### Task directions
Starting with the line that has "activity) by calling Query" and finishing with the line that has "In Jenkins, click", set down each line below exactly. Pictures are not copied.

### Raw data
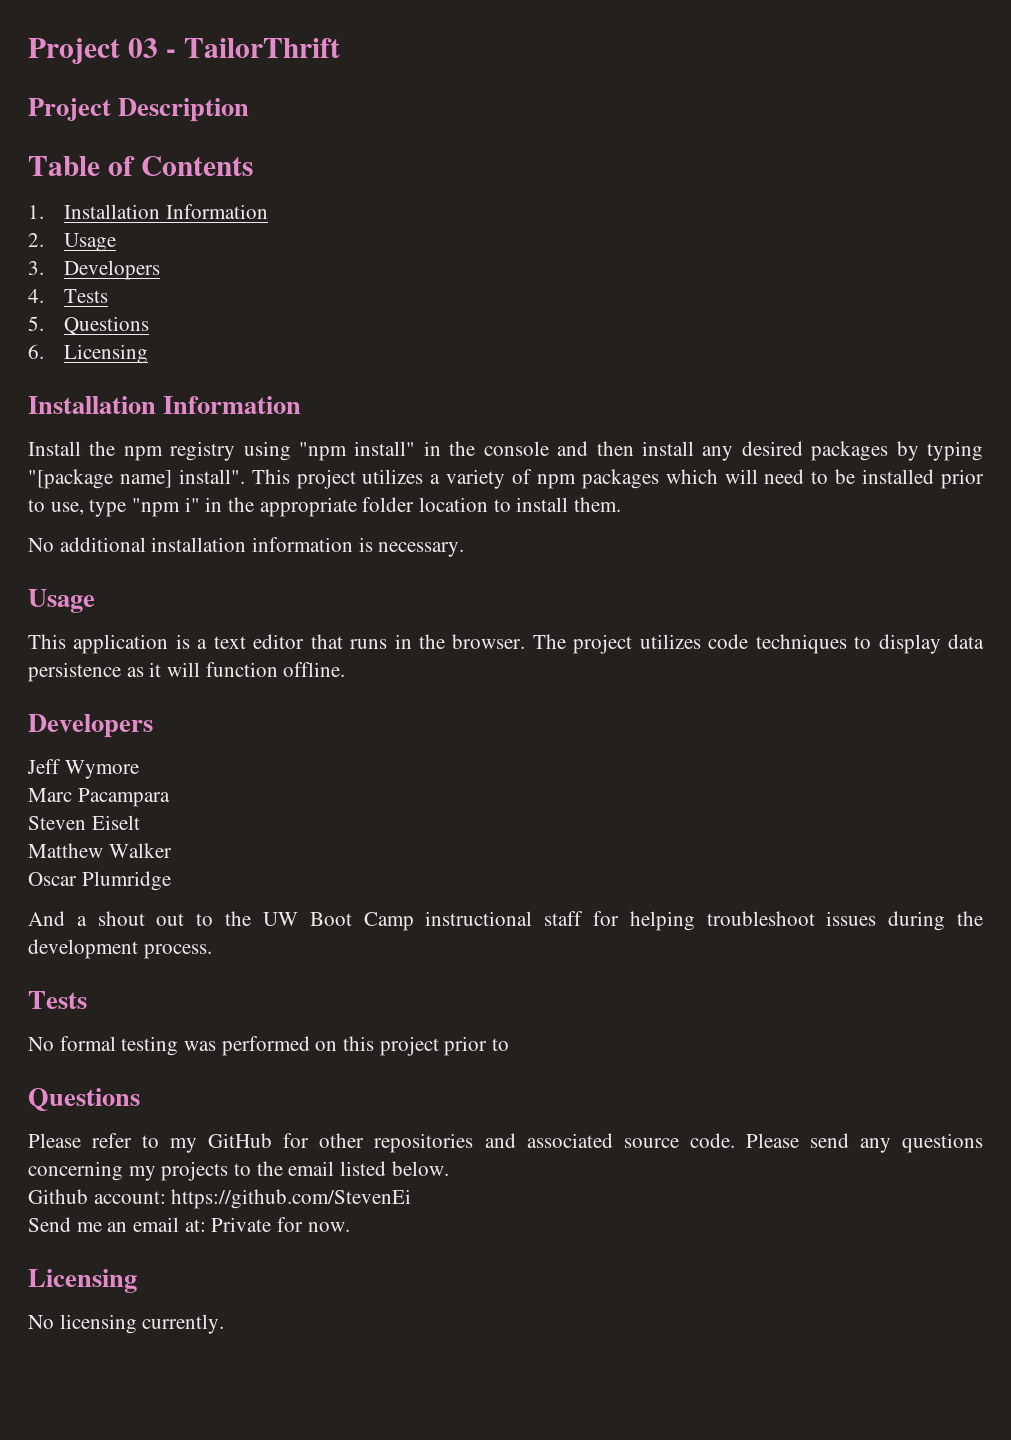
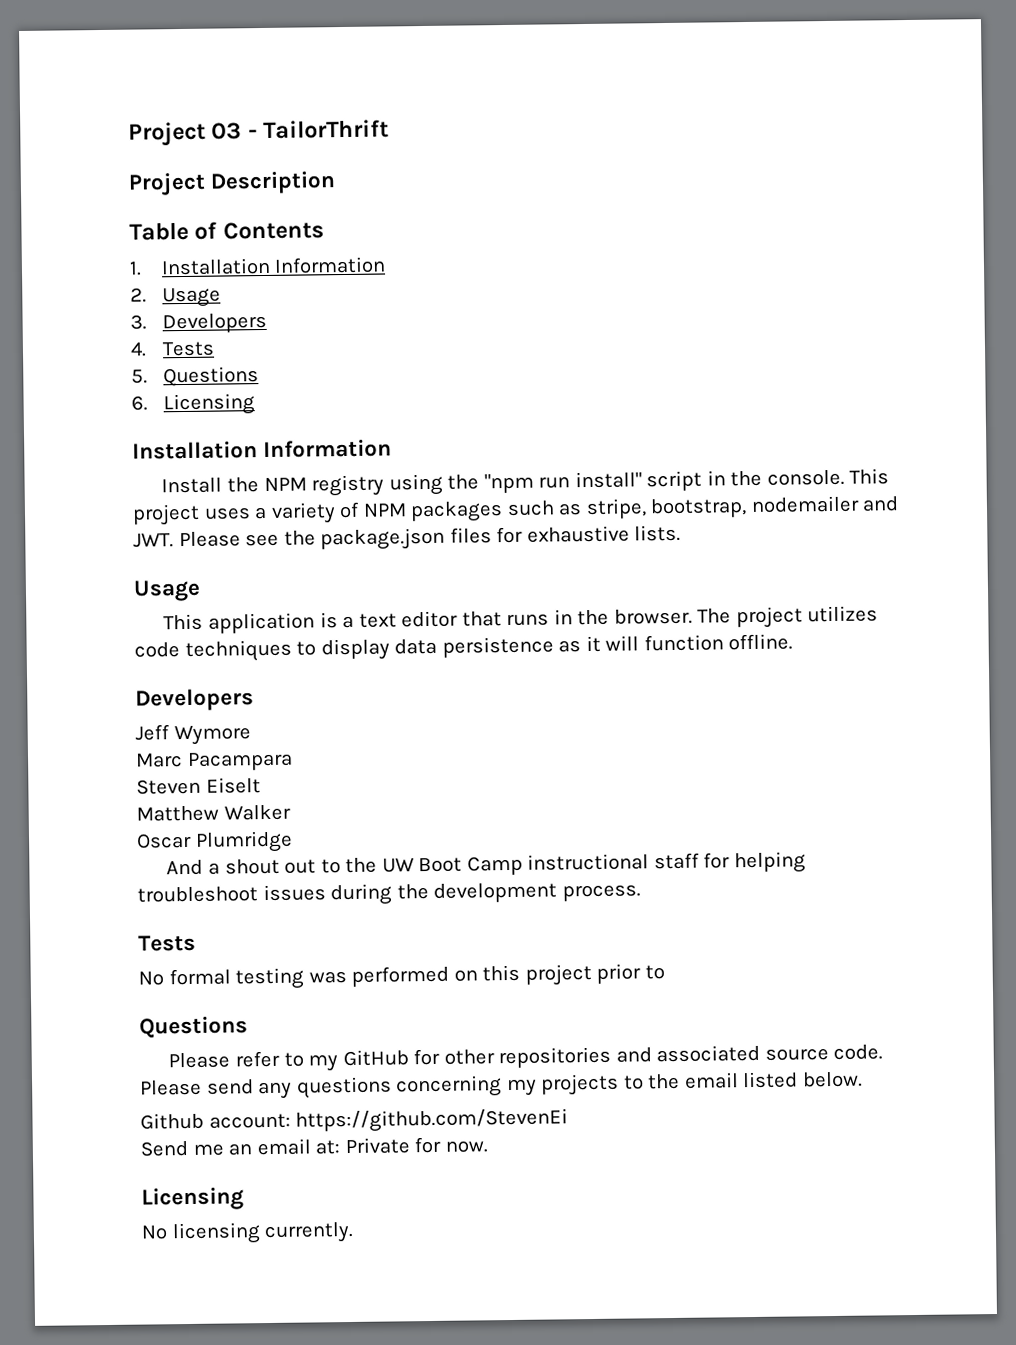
- Install the npm registry using "npm install" in the console and then install any desired packages by typing "[package name] install".
+ Install the NPM registry using the "npm run install" script in the console.
- This project utilizes a variety of npm packages which will need to be installed prior to use, type "npm i" in the appropriate folder location to install them.
- No additional installation information is necessary.
+ This project uses a variety of NPM packages such as stripe, bootstrap, nodemailer and JWT. Please see the package.json files for exhaustive lists.

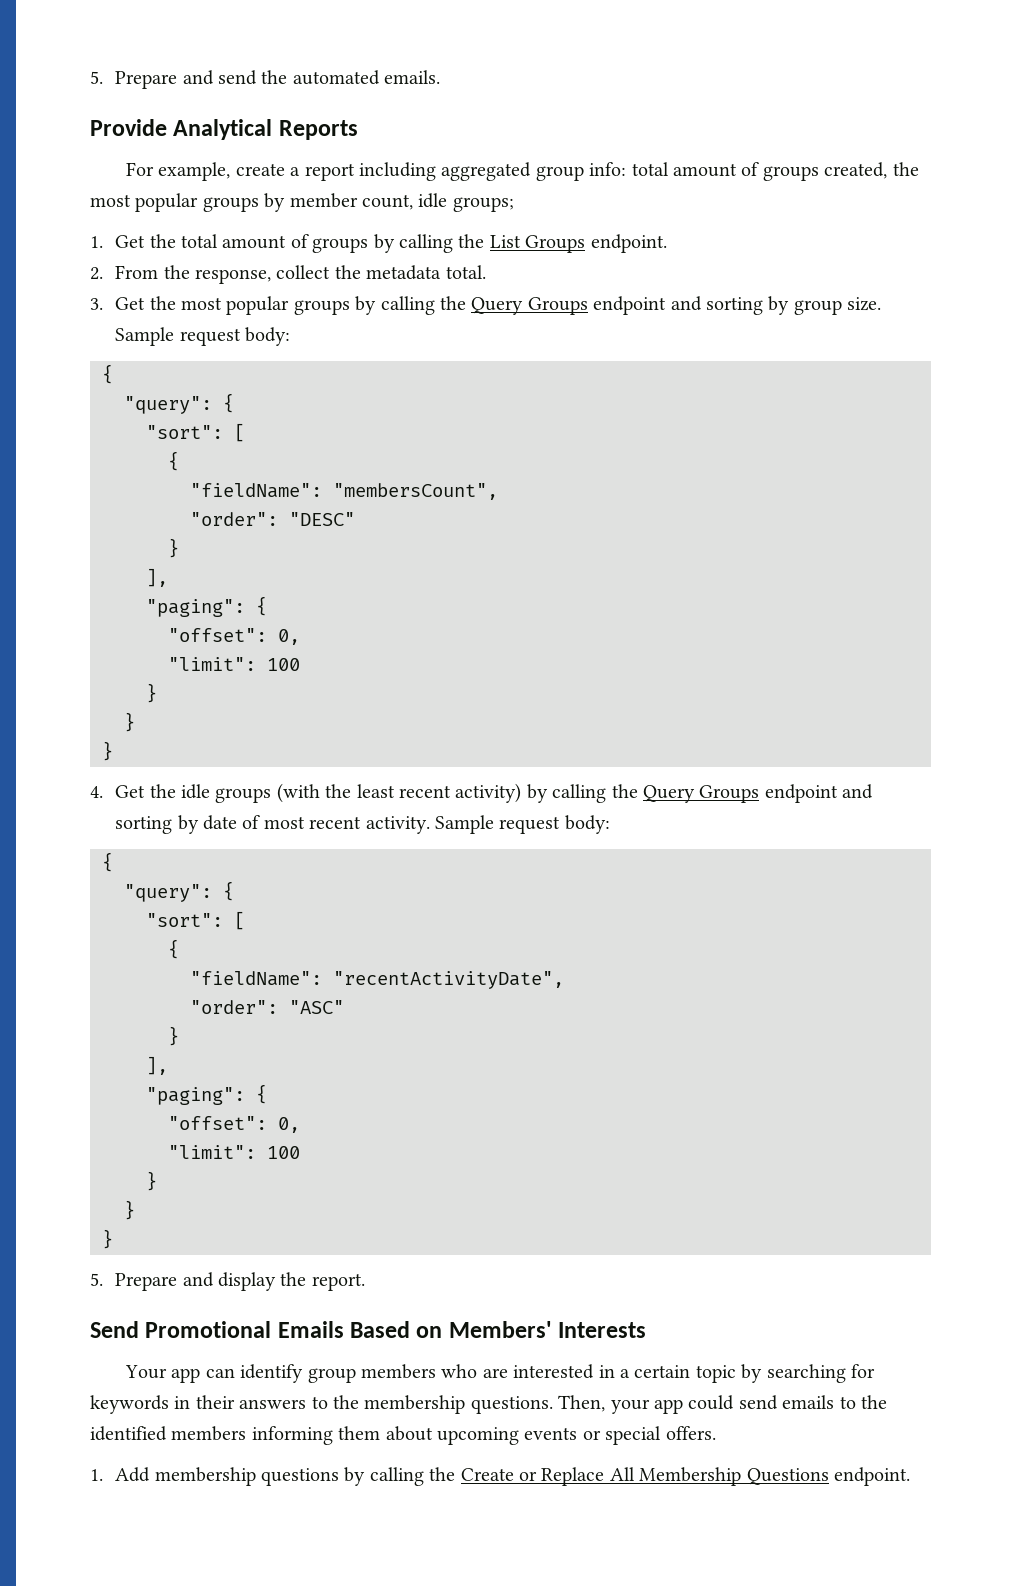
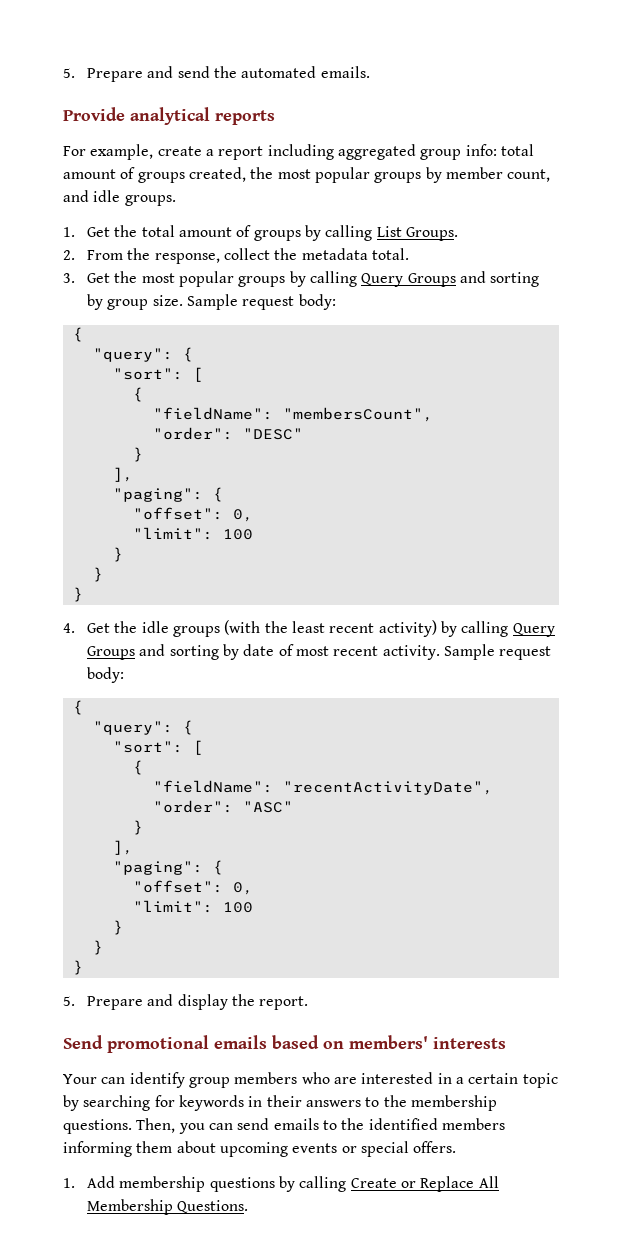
- Provide Analytical Reports
+ Provide analytical reports
- For example, create a report including aggregated group info: total amount of groups created, the most popular groups by member count, idle groups;
+ For example, create a report including aggregated group info: total amount of groups created, the most popular groups by member count, and idle groups.
- 1. Get the total amount of groups by calling the List Groups endpoint.
+ 1. Get the total amount of groups by calling List Groups.
- 3. Get the most popular groups by calling the Query Groups endpoint and sorting by group size.
+ 3. Get the most popular groups by calling Query Groups and sorting by group size.
- 4. Get the idle groups (with the least recent activity) by calling the Query Groups endpoint and sorting by date of most recent activity.
+ 4. Get the idle groups (with the least recent activity) by calling Query Groups and sorting by date of most recent activity.
- Send Promotional Emails Based on Members' Interests
+ Send promotional emails based on members' interests
- Your app can identify group members who are interested in a certain topic by searching for keywords in their answers to the membership questions.
+ Your can identify group members who are interested in a certain topic by searching for keywords in their answers to the membership questions.
- Then, your app could send emails to the identified members informing them about upcoming events or special offers.
+ Then, you can send emails to the identified members informing them about upcoming events or special offers.
- 1. Add membership questions by calling the Create or Replace All Membership Questions endpoint.
+ 1. Add membership questions by calling Create or Replace All Membership Questions.

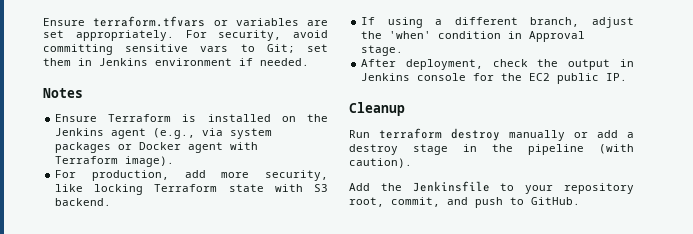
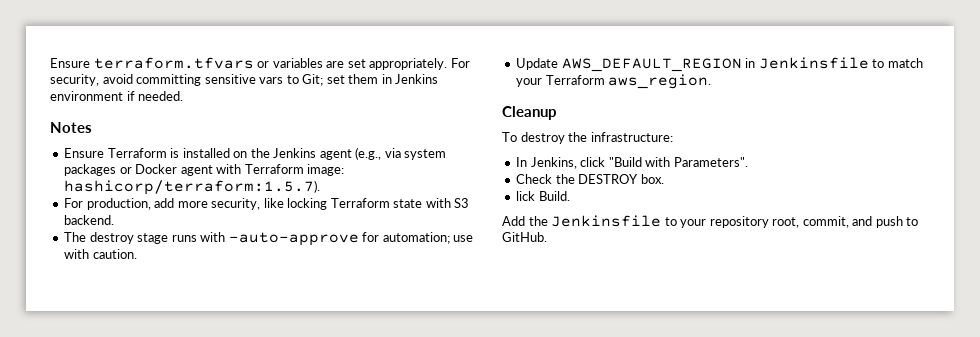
- Ensure Terraform is installed on the Jenkins agent (e.g., via system packages or Docker agent with Terraform image).
+ Ensure Terraform is installed on the Jenkins agent (e.g., via system packages or Docker agent with Terraform image: hashicorp/terraform:1.5.7).
- If using a different branch, adjust the 'when' condition in Approval stage.
- After deployment, check the output in Jenkins console for the EC2 public IP.
+ The destroy stage runs with -auto-approve for automation; use with caution.
+ Update AWS_DEFAULT_REGION in Jenkinsfile to match your Terraform aws_region.
  Cleanup
- Run terraform destroy manually or add a destroy stage in the pipeline (with caution).
+ To destroy the infrastructure:
+ In Jenkins, click "Build with Parameters".
+ Check the DESTROY box.
+ lick Build.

### Written reply
+ 4. Get the idle groups (with the least recent activity) by calling Query Groups and sorting by date of most recent activity.
- Send Promotional Emails Based on Members' Interests
+ Send promotional emails based on members' interests
- Your app can identify group members who are interested in a certain topic by searching for keywords in their answers to the membership questions.
+ Your can identify group members who are interested in a certain topic by searching for keywords in their answers to the membership questions.
- Then, your app could send emails to the identified members informing them about upcoming events or special offers.
+ Then, you can send emails to the identified members informing them about upcoming events or special offers.
- 1. Add membership questions by calling the Create or Replace All Membership Questions endpoint.
+ 1. Add membership questions by calling Create or Replace All Membership Questions.

- Ensure Terraform is installed on the Jenkins agent (e.g., via system packages or Docker agent with Terraform image).
+ Ensure Terraform is installed on the Jenkins agent (e.g., via system packages or Docker agent with Terraform image: hashicorp/terraform:1.5.7).
- If using a different branch, adjust the 'when' condition in Approval stage.
- After deployment, check the output in Jenkins console for the EC2 public IP.
+ The destroy stage runs with -auto-approve for automation; use with caution.
+ Update AWS_DEFAULT_REGION in Jenkinsfile to match your Terraform aws_region.
  Cleanup
- Run terraform destroy manually or add a destroy stage in the pipeline (with caution).
+ To destroy the infrastructure:
+ In Jenkins, click "Build with Parameters".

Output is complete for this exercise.